Content starts

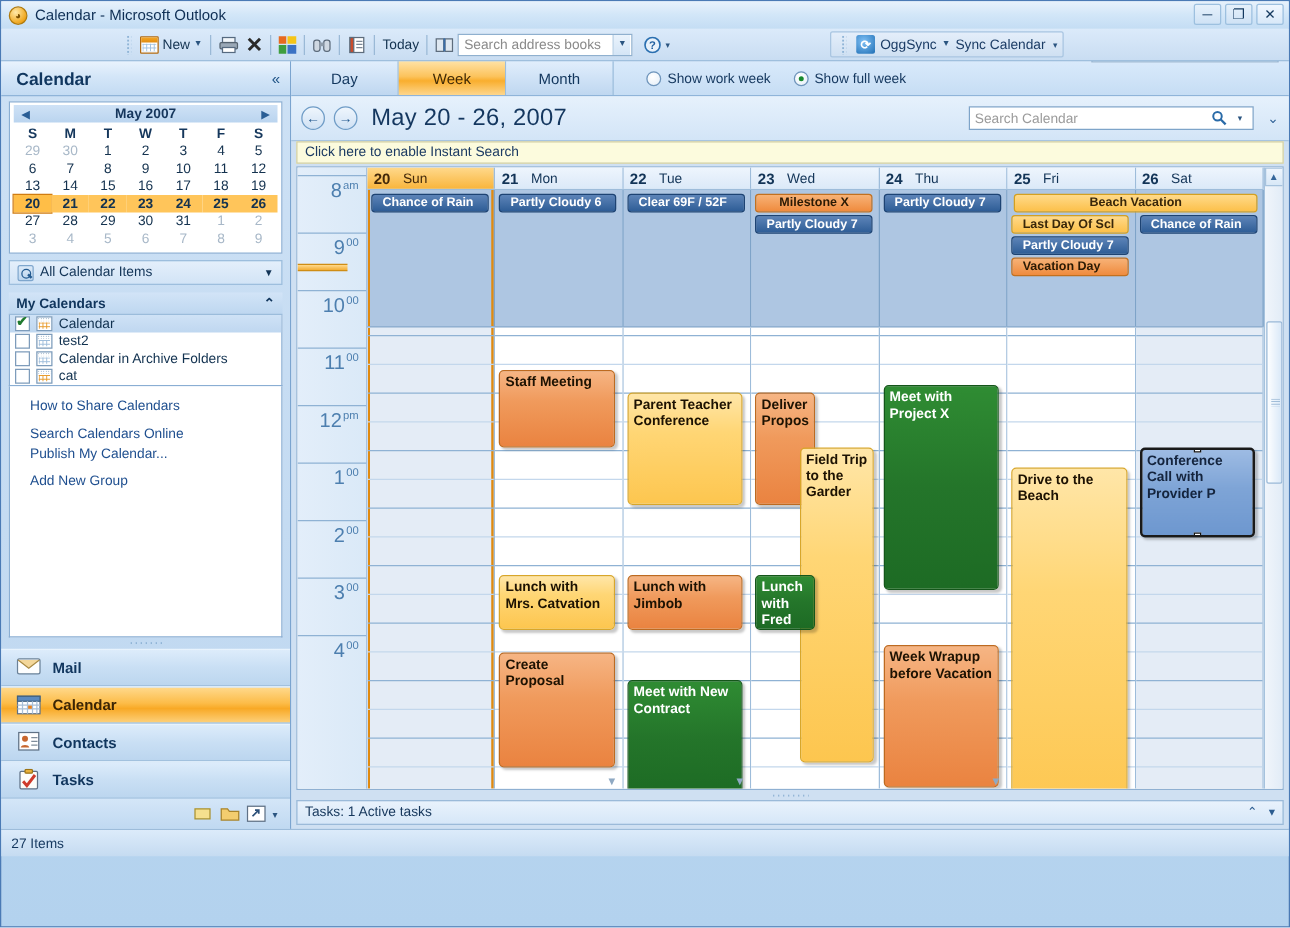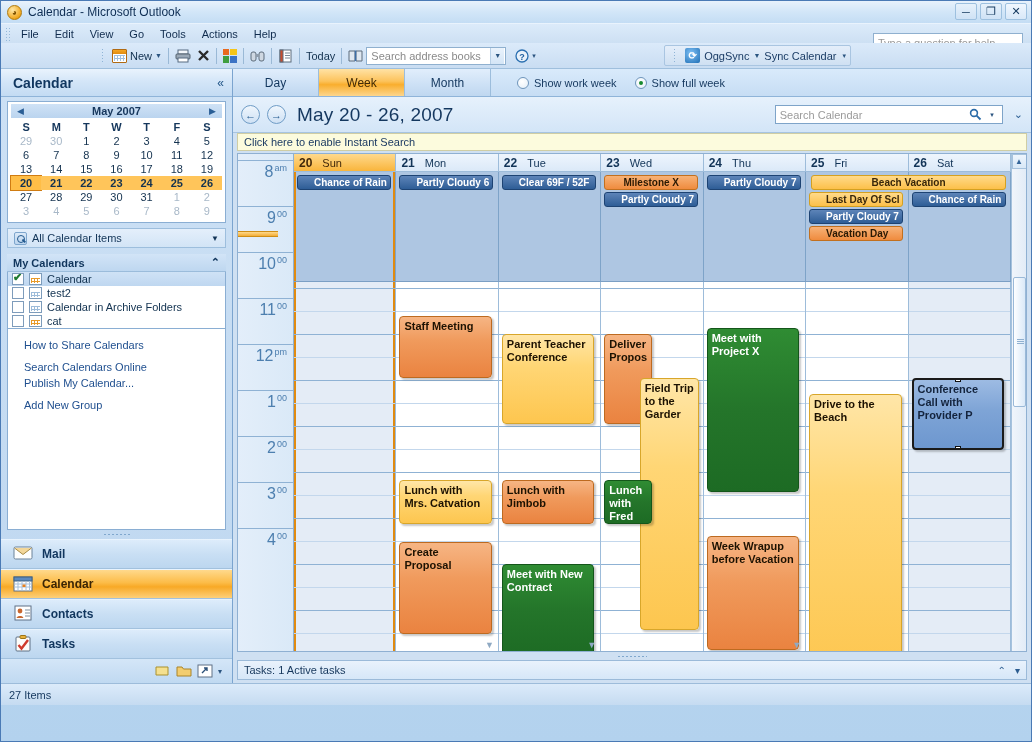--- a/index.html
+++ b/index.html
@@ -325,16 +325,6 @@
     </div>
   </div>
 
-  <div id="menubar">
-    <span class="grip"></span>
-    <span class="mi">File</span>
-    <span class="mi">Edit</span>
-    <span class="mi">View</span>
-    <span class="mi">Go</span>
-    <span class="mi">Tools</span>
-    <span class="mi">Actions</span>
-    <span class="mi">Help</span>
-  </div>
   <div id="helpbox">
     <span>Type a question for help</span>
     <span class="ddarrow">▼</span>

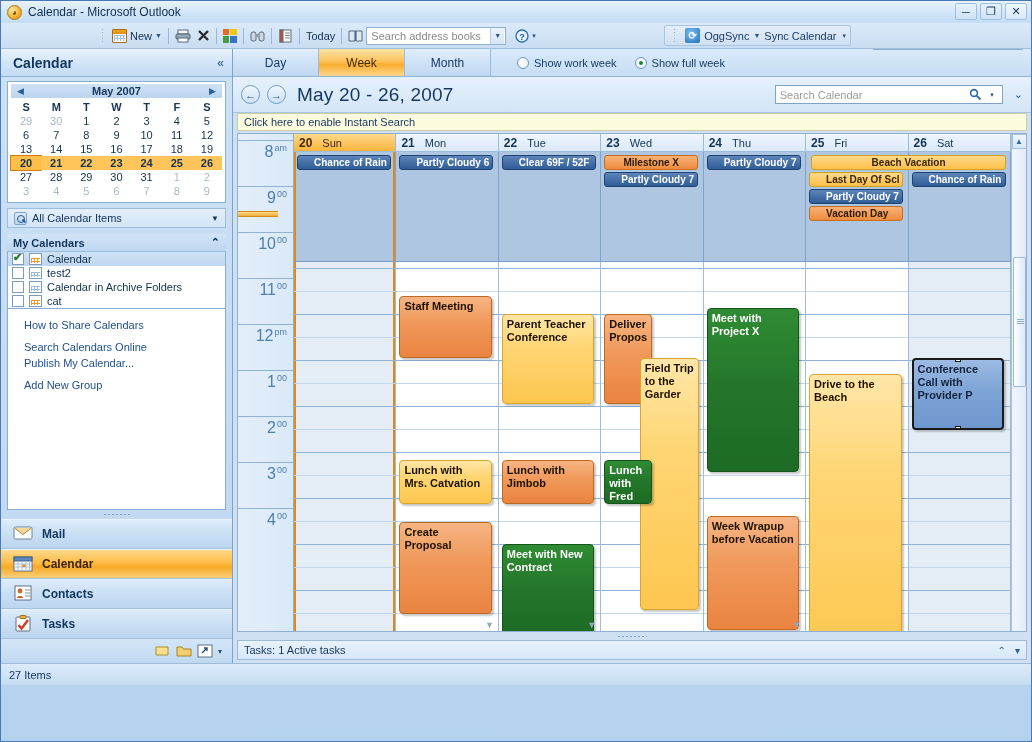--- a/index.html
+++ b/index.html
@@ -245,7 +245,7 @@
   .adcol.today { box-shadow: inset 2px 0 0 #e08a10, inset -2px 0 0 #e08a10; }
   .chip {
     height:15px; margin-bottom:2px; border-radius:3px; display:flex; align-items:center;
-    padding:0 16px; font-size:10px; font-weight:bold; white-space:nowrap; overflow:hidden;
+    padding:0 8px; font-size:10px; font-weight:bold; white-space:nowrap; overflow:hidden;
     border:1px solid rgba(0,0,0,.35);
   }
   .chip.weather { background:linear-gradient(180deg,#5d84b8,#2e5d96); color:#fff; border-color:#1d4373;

Content ends
Content starts

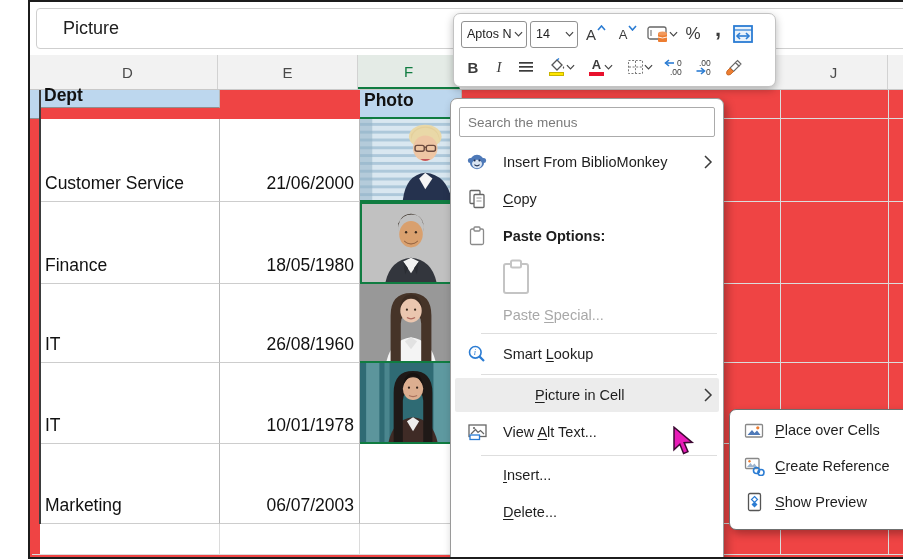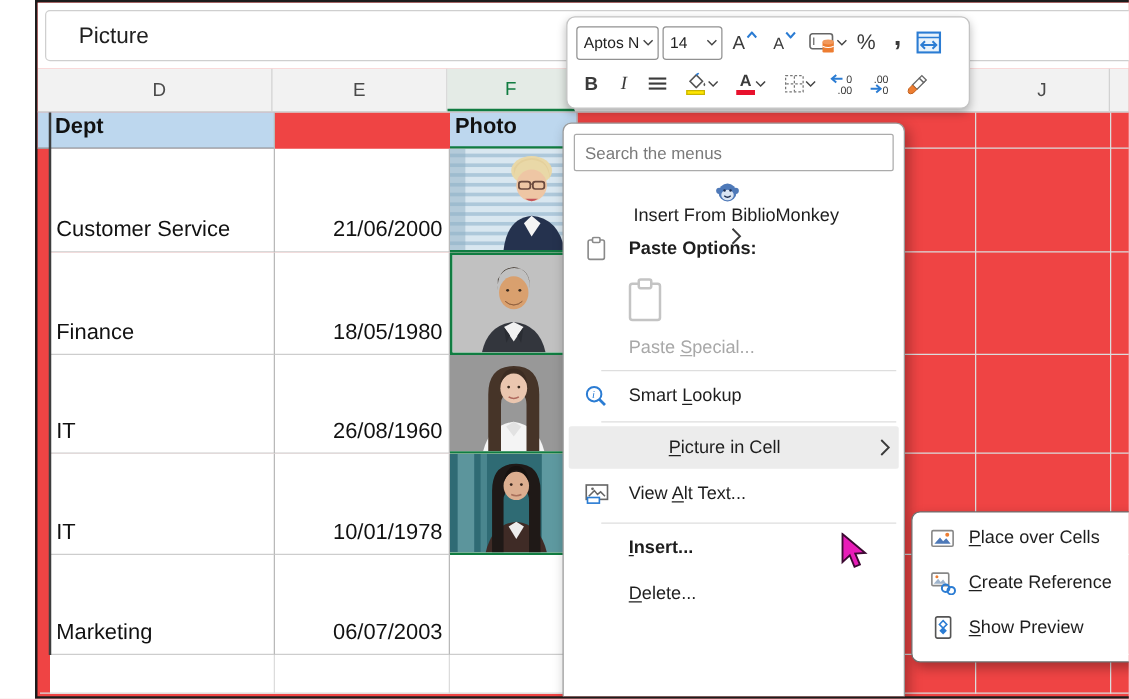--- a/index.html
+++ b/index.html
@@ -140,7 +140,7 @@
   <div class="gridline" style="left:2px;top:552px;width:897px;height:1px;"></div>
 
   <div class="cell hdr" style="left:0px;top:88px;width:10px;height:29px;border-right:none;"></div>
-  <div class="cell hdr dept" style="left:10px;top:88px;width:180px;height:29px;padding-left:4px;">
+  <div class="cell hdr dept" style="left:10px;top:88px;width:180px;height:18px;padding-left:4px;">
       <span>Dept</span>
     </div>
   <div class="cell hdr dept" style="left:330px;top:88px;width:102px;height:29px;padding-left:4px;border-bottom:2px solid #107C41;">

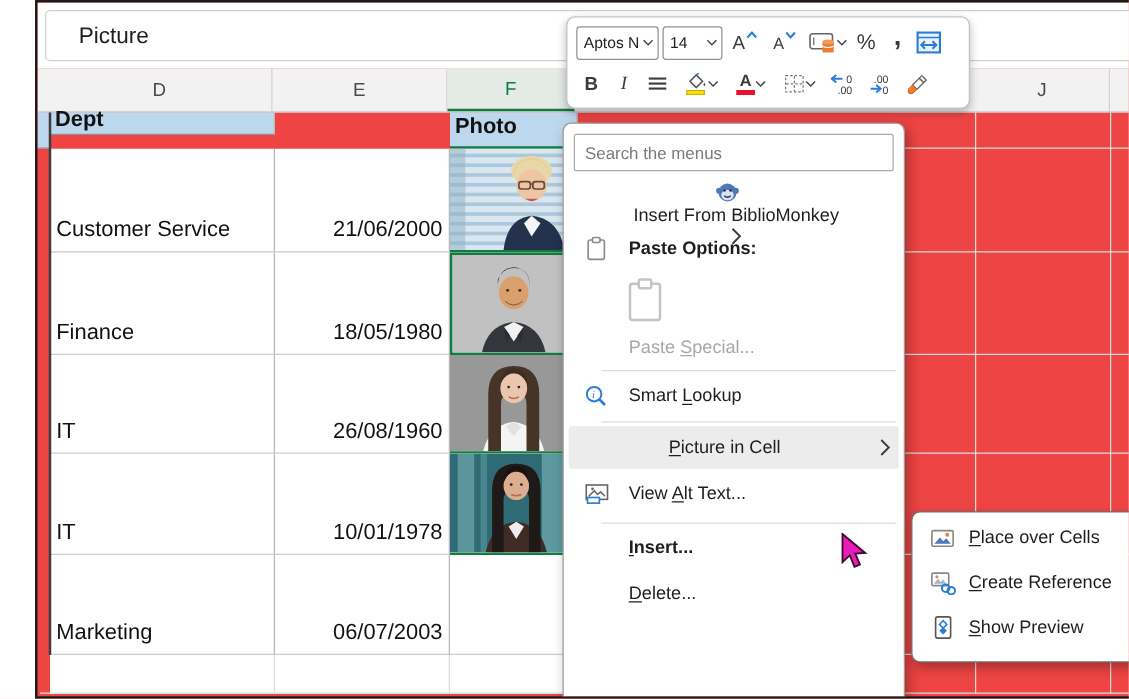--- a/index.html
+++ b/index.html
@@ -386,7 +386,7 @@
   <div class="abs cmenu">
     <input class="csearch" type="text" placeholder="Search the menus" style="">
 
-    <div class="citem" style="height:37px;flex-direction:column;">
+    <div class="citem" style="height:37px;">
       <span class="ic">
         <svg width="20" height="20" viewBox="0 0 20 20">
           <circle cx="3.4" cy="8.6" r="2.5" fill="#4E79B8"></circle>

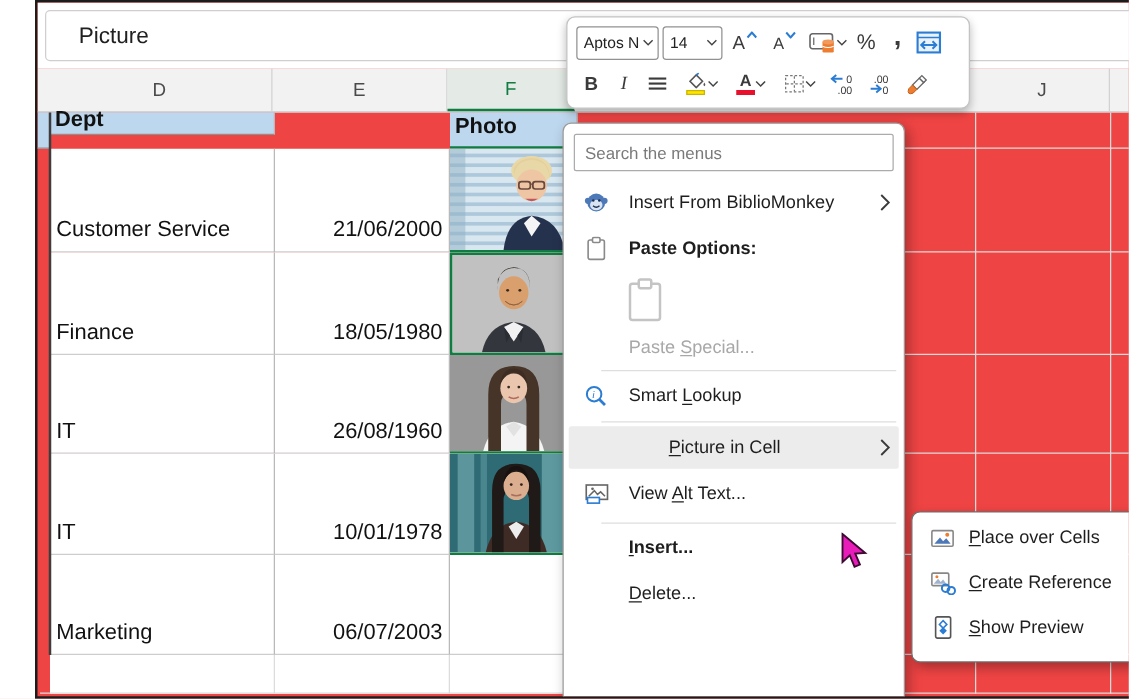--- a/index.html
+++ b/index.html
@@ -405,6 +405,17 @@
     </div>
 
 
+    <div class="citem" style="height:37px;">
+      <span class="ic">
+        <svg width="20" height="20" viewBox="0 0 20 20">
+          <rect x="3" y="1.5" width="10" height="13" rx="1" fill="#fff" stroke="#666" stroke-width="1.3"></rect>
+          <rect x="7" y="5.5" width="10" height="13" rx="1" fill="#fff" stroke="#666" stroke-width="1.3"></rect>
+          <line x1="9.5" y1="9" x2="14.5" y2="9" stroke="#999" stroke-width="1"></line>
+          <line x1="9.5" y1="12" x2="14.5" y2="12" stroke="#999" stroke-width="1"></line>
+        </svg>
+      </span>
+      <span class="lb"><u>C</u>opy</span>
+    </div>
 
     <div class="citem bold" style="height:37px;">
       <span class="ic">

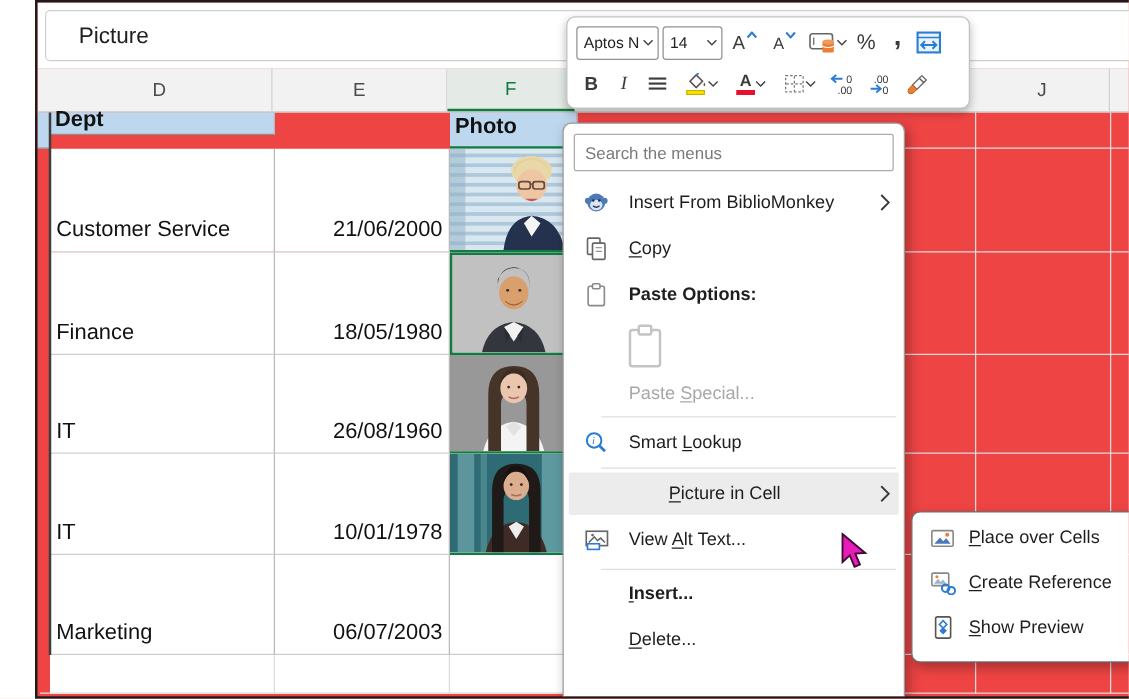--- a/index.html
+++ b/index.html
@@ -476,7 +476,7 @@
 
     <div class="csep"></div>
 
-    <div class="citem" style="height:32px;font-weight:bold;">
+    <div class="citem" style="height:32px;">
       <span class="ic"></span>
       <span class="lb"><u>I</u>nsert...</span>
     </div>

Content ends

Work order:
Using the records above, copy every line that has the word "chip" in it.

Response to the task:
   .chip {
   .chip.weather { background:linear-gradient(180deg,#5d84b8,#2e5d96); color:#fff; border-color:#1d4373;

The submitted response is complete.